Quote the entries in full, character for character, without their images.

_DATASET_.
<<<<
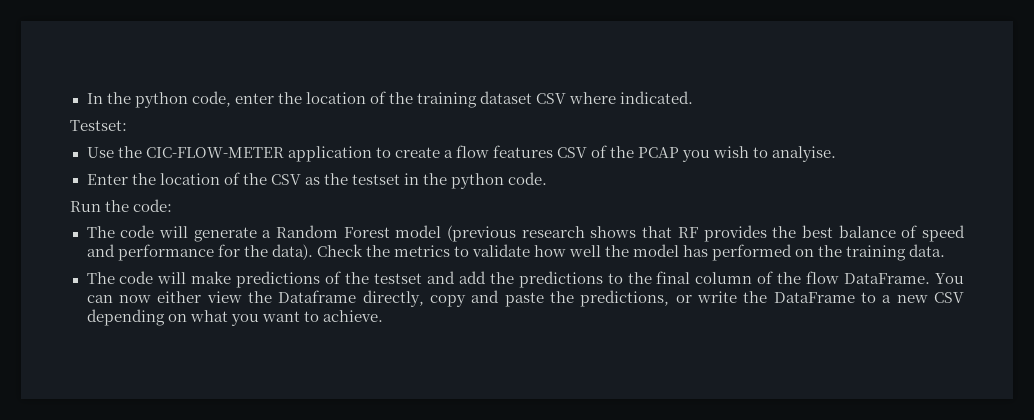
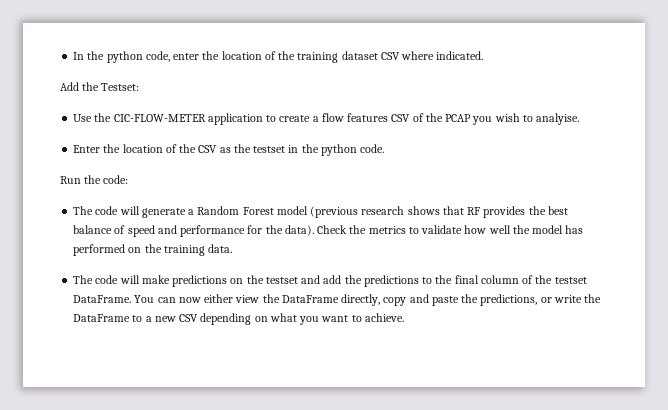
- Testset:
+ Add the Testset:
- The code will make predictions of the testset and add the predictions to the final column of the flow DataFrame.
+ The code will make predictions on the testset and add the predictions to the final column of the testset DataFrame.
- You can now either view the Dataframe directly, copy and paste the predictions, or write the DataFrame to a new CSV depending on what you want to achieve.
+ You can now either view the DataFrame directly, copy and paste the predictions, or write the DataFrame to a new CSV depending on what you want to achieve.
>>>>
_THE COMPLETED TASK_.
- Testset:
+ Add the Testset:
- The code will make predictions of the testset and add the predictions to the final column of the flow DataFrame.
+ The code will make predictions on the testset and add the predictions to the final column of the testset DataFrame.
- You can now either view the Dataframe directly, copy and paste the predictions, or write the DataFrame to a new CSV depending on what you want to achieve.
+ You can now either view the DataFrame directly, copy and paste the predictions, or write the DataFrame to a new CSV depending on what you want to achieve.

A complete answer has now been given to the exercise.